The students responsible for collecting the recyclable waste are paid from the operations budget, which also put $9,000 toward the purchase of the recycling bins. The Operations Department is responsible for paying the waste removal bill, and as the school is charged according to the weight of the garbage removed. (More recycling means lower bills.)

Assistant Director of Academic Administration Sarah Mallin, the staff member running the program, explained how she hopes to change the student body’s attitude toward waste management, and stated, “we have such a little amount of contact with the things we use. We need to start to think about what happens to an object after it’s created, but more importantly after it’s discarded.”

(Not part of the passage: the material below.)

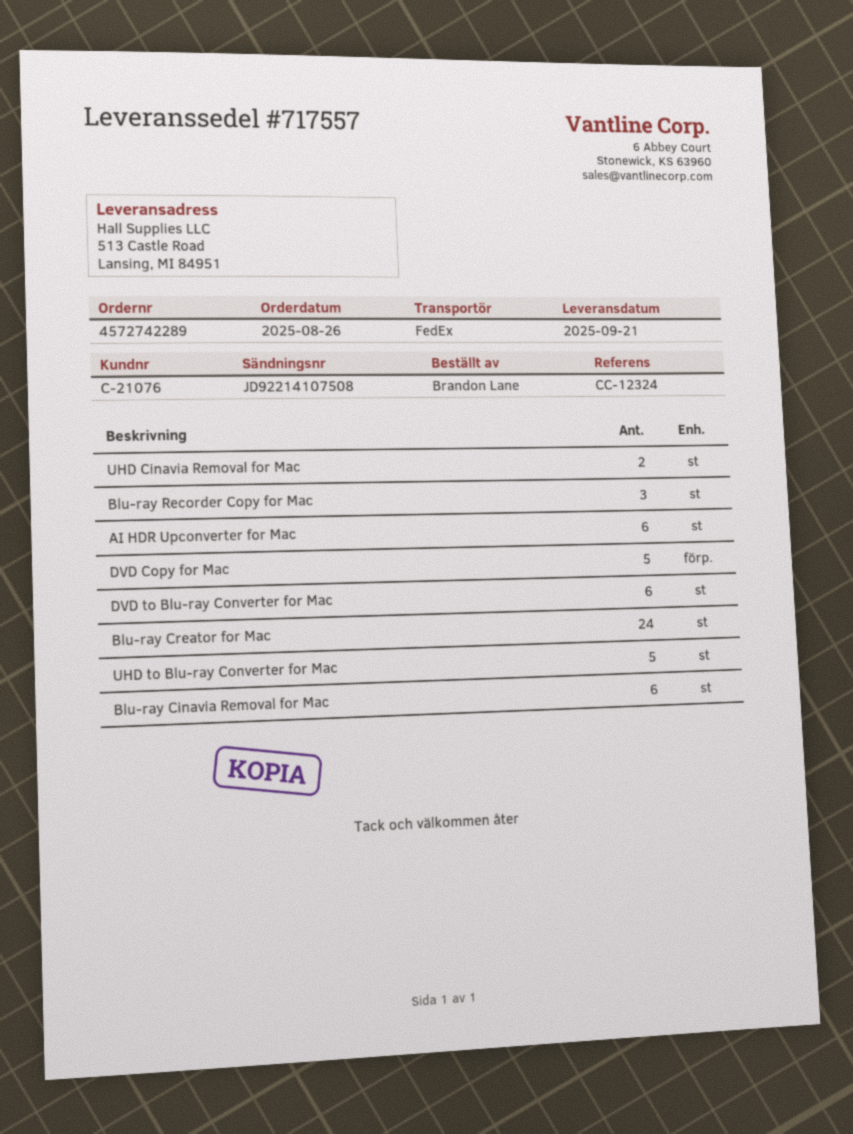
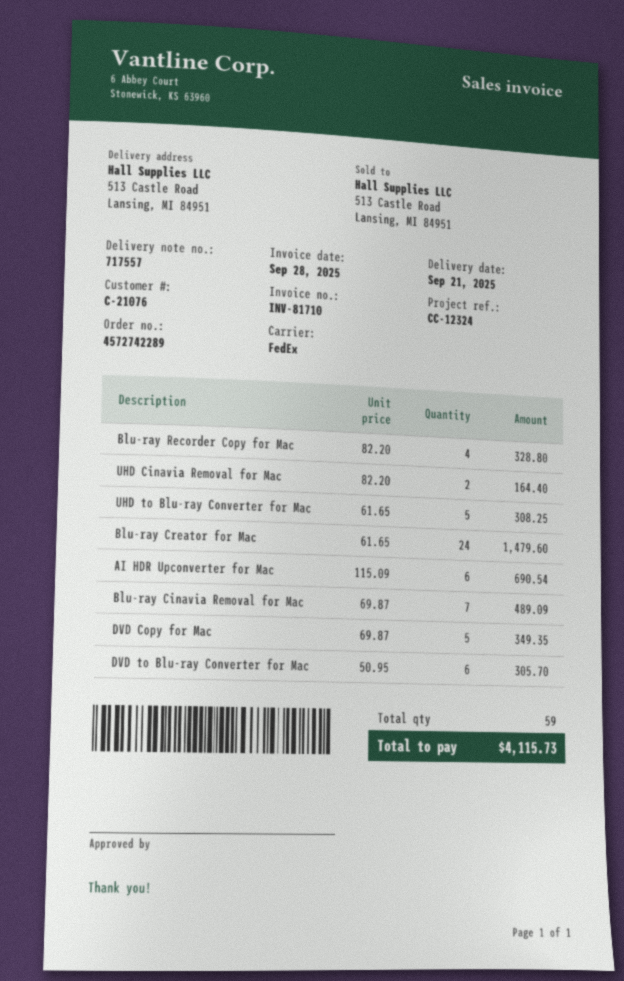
Blu-ray Recorder Copy for Mac: 3 -> 4
Blu-ray Cinavia Removal for Mac: 6 -> 7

Mallin believed that prior SAIC recycling programs never flourished because the systems were not extensive enough and had ineffective advertising. For example, students living in the 162 North State Street residence hall are asked by a small poster to take their recyclable goods to the loading dock. She also revealed her suspicions that the city-run recycling program caused the general public to lose faith in their efforts when the blue recycling bags were seen being tossed into the waste removal trucks with the rest of the ordinary garbage. It is unknown how this information affected recycling at SAIC, but Mallin wanted to reassure the student body that the new SAIC program will be run differently than the city’s program.

Mallin explained that certain products, such as computer and copier paper, are impractical to purchase as a recycled good, so instead the printers and copiers are stocked with bamboo paper, an inexpensive renewable resource. Mallin confirmed that the public restrooms in all SAIC buildings are stocked with recycled toilet paper.

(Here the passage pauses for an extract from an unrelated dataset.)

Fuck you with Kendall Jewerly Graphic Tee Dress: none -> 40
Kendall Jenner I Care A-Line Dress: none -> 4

Mallin has been working with Heidi Meron, head of the student recycling organization Grounded. Together they hope to educate the SAIC student population about the benefits of recycling. As Mallin explained, “If you have an understanding of what you’re holding, it might change the way you use it.” She and Meron have considered other incentives for students who recycle, such as placing money on student ARTICards. Mallin mentioned providing a chart for the student body, which would show them how much has been recycled and where it is going. The group also realized that they needed to cater to student laziness, shown by the tremendous amount of recycling bins to be placed in the Michigan building.

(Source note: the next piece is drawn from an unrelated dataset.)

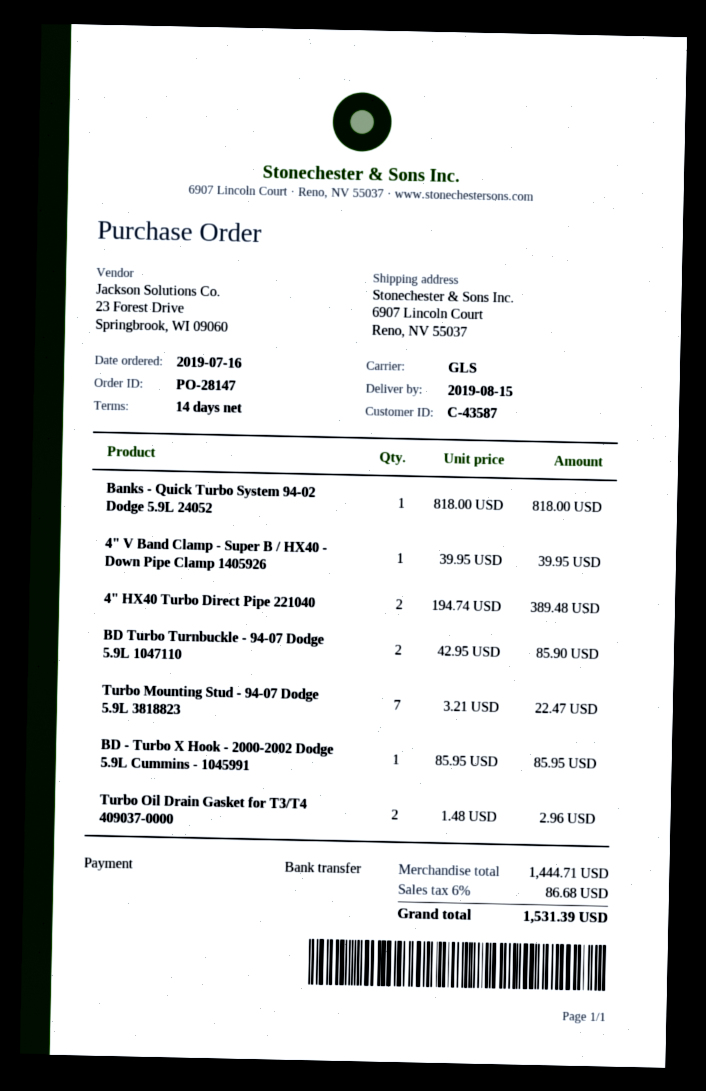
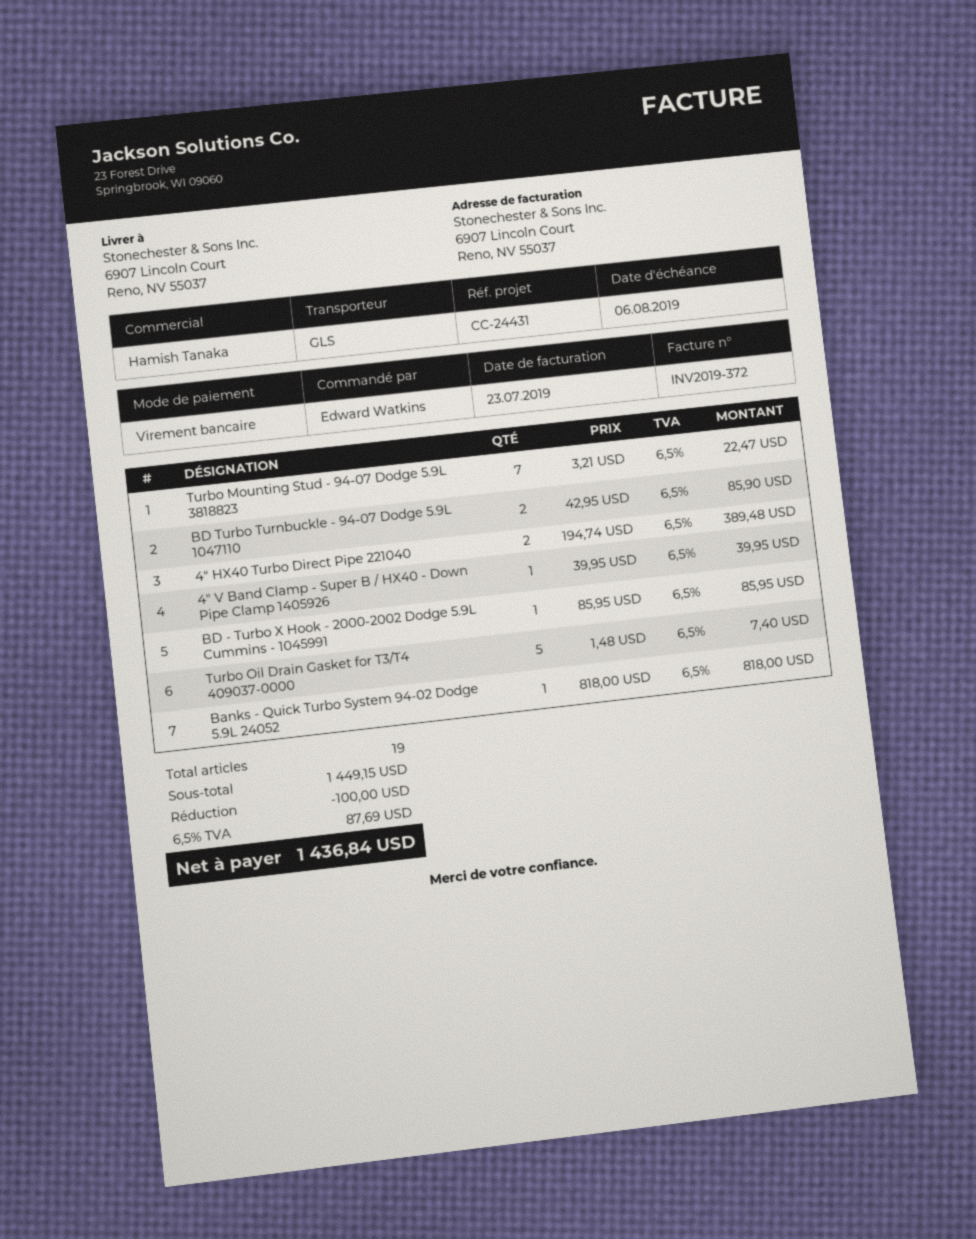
Turbo Oil Drain Gasket for T3/T4 409037-0000: 2 x 1.48 = 2.96 -> 5 x 1.48 = 7.40
subtotal: 1444.71 -> 1449.15
discount: none -> 100.00
tax: 6% = 86.68 -> 6.5% = 87.69
total: 1531.39 -> 1436.84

Mallin hoped that once the spring semester arrives, the program will be able to provide other SAIC buildings with the same recycling system.
Mayor Daley has tried to make recycling a mainstream concern, but Mallin believes that it can be a personal mini-protest. “We don’t have power over much in the world, but we have power over what we buy, and what we do with what we buy. If everyone starting buying recycled toilet paper, they’d stop cutting down the rainforest to make it.”